You have big plans, but before your business can officially take off, you’ll need to make a bit of an investment.
And we’re not talking about renting office space or paying employees — before you sell a single product, there are startup costs associated with launching an LLC in Arkansas.
Make sure that you consider all the possible costs associated with starting an LLC. To help you out, we’ve compiled the most common Arkansas startup fees here.
Get The Best LLC Service
|🥇 ZenBusiness||$0 + state fee||Excellent||Absolutely|
If you’d like to explore other LLC services, choose ZenBusiness. We have formed 400,000+ businesses and accumulated thousands of positive reviews. We'll form your LLC for free — just pay your state's required fee!
Overall Arkansas LLC Formation Costs
LLC Name Reservation Fee
Reserving a business name isn’t required in Arkansas, but if you have a great name and aren’t ready to start your LLC, you might take advantage of this service. When you reserve a business name in Arkansas, you’ll receive 120 days of exclusive name rights, and it will cost you $22.50 (if you file online) or $25 (if you file a had copy). At the end of these 120 days, you can renew your reservation, but you’ll have to pay another fee.

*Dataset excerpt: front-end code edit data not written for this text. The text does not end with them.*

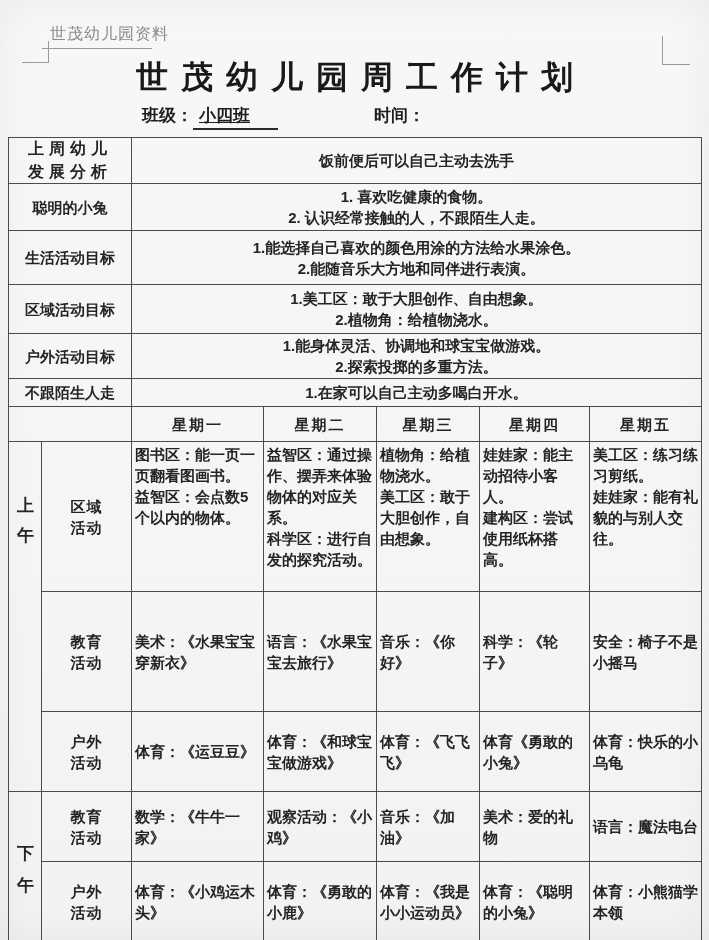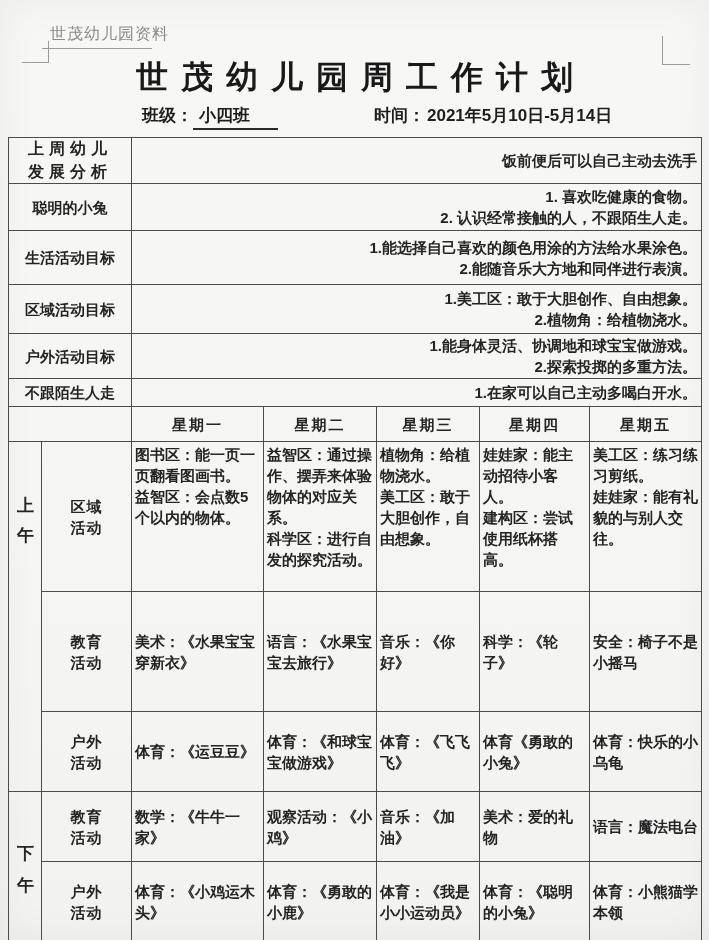--- a/index.html
+++ b/index.html
@@ -43,40 +43,41 @@
 
   .meta-row {
     position:absolute; top:104px; left:0; width:709px;
     font-size:17px; font-weight:bold; color:#1d1d1d;
     display:flex; align-items:baseline;
   }
   .meta-class-label { margin-left:142px; }
   .meta-class-value {
     border-bottom:2px solid #2a2a2a;
     padding:0 28px 1px 6px;
+    text-decoration:underline;
   }
   .meta-time-label { margin-left:96px; }
   .meta-time-value { margin-left:2px; }
 
   
   table.plan-table {
     position:absolute; left:8px; top:137px;
     width:693px; table-layout:fixed;
     border-collapse:collapse;
   }
   .plan-table td {
     border:1px solid #4b4b4b;
     font-size:15px; font-weight:600; color:#242424;
     line-height:1.4;
     white-space:pre-line;
     overflow:hidden;
   }
   td.label-cell { text-align:center; vertical-align:middle; font-size:15px; padding:0 2px; }
   td.label-cell.spaced { letter-spacing:5px; font-size:16px; }
-  td.content-cell { text-align:right; vertical-align:middle; padding:1px 4px; }
+  td.content-cell { text-align:center; vertical-align:middle; padding:1px 4px; }
   td.empty-cell { }
   td.day-header { text-align:center; vertical-align:middle; font-size:15px; letter-spacing:2px; }
   td.period-cell {
     text-align:center; vertical-align:top; padding-top:16px;
     font-size:17px;
   }
   .vtext { writing-mode:vertical-rl; letter-spacing:30px; display:inline-block; }
   td.activity-cell { text-align:center; vertical-align:middle; font-size:15px; letter-spacing:1px; }
   td.sched-cell { vertical-align:top; padding:2px 2px 10px 3px; }
   td.sched-mid { vertical-align:middle; padding:2px 2px 2px 3px; }
@@ -91,21 +92,20 @@
   </div>
   <div class="corner-left"></div>
   <div class="corner-right"></div>
 
   <div class="title">世茂幼儿园周工作计划</div>
 
   <div class="meta-row">
     <span class="meta-class-label">班级：</span>
     <span class="meta-class-value">小四班</span>
     <span class="meta-time-label">时间：</span>
-    <span class="meta-time-value">2021年5月10日-5月14日</span>
   </div>
 
   <table class="plan-table">
     <colgroup>
       <col style="width:33px">
         <col style="width:90px">
         <col style="width:132px">
       <col style="width:113px">
         <col style="width:103px">
         <col style="width:110px">

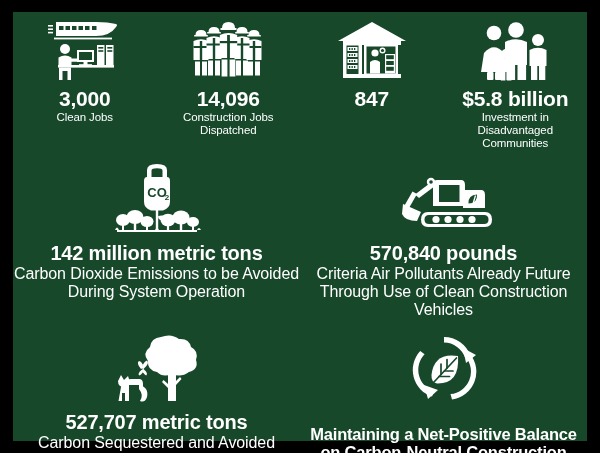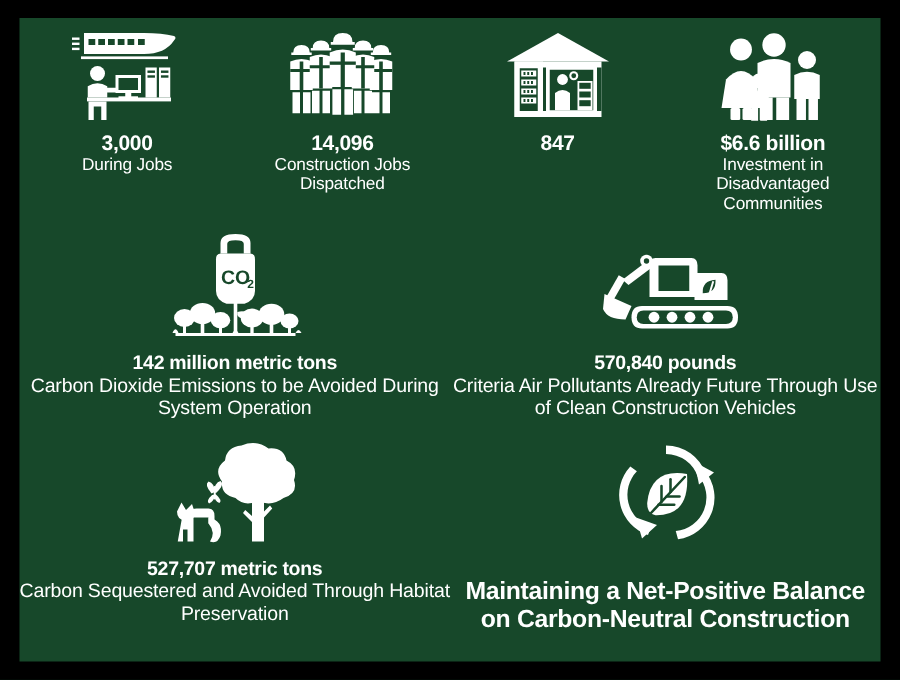--- a/index.html
+++ b/index.html
@@ -57,28 +57,28 @@
   }
   .caption {
     color: #ffffff;
     text-align: center;
     line-height: 1.12;
     letter-spacing: -0.1px;
   }
   
   #row-top .stat { flex: 1 1 0; }
   #row-top .icon-wrap { height: 62px; }
-  #row-top .value { font-size: 14px; margin-top: 6px; }
+  #row-top .value { font-size: 21px; margin-top: 6px; }
   #row-top .caption { font-size: 11.5px; margin-top: 1px; }
 
   
   .row-mid .stat { flex: 1 1 0; }
   .row-mid .icon-wrap { height: 72px; }
-  .row-mid .value { font-size: 13px; margin-top: 7px; }
-  .row-mid .caption { font-size: 13px; margin-top: 1px; }
+  .row-mid .value { font-size: 20px; margin-top: 7px; }
+  .row-mid .caption { font-size: 16px; margin-top: 1px; }
 
   #row-middle { margin-top: 14px; }
   #row-bottom { margin-top: 14px; }
 
   .stat-headline {
     color: #ffffff;
     font-weight: bold;
     text-align: center;
     font-size: 16.5px;
     line-height: 1.12;
@@ -138,21 +138,21 @@
               <g fill="#17482a">
                 <rect x="52.3" y="27" width="5" height="1.6"></rect>
                 <rect x="52.3" y="30.2" width="5" height="1.6"></rect>
                 <rect x="61.3" y="27" width="5" height="1.6"></rect>
                 <rect x="61.3" y="30.2" width="5" height="1.6"></rect>
               </g>
             </g>
           </svg>
         </div>
         <div class="value">3,000</div>
-        <div class="caption">During Jobs</div>
+        <div class="caption">Clean Jobs</div>
       </div>
 
       <div class="stat">
         <div class="icon-wrap">
           <svg width="74" height="62" viewBox="0 0 74 62">
             <g fill="#ffffff">
 
               <g transform="translate(2,10)">
                 <path d="M2.5 5 Q2.5 0 8 0 Q13.5 0 13.5 5 L14.8 5 L14.8 6.6 L1.2 6.6 L1.2 5 Z"></path>
                 <path d="M0.5 11 Q8 7.5 15.5 11 L15.5 30 L0.5 30 Z"></path>
@@ -293,21 +293,21 @@
               <rect x="53" y="46" width="6.3" height="14"></rect>
               <rect x="61" y="46" width="6.3" height="14"></rect>
 
               <circle cx="28" cy="34" r="5"></circle>
               <path d="M21.5 42.5 Q28 38.8 34.5 42.5 L34.5 52 L21.5 52 Z"></path>
               <rect x="22.8" y="52" width="4.6" height="8.5"></rect>
               <rect x="28.8" y="52" width="4.6" height="8.5"></rect>
             </g>
           </svg>
         </div>
-        <div class="value">$6.6 billion</div>
+        <div class="value">$5.8 billion</div>
         <div class="caption">Investment in Disadvantaged Communities</div>
       </div>
 
     </div>
 
     <div class="row row-mid" id="row-middle">
 
       <div class="stat">
         <div class="icon-wrap">
           <svg width="96" height="72" viewBox="0 0 96 72">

To clarify, most states don’t require name reservations, and they’re rarely necessary. If you’re concerned about someone else registering the name you want, you could opt to simply form your LLC instead of reserving the name.
Whether you reserve your business name or not, you should always perform an Arkansas business name search to make sure the name you want is available.
Articles of Organization Fee
This is the big one, the most important form that you’ll file to start your Arkansas LLC. The Articles of Organization is what makes your business official and allows you to begin transacting business in the state. You can’t do much without it. In some states, the Articles of Organization is a pricey filing, but in Arkansas, it will only set you back $45 for an online submission ($50 for a paper filing). What’s nice is that you only need to file the Articles of Organization once per business that you start. As long as your form is accepted, you won’t have to think about paying this fee again.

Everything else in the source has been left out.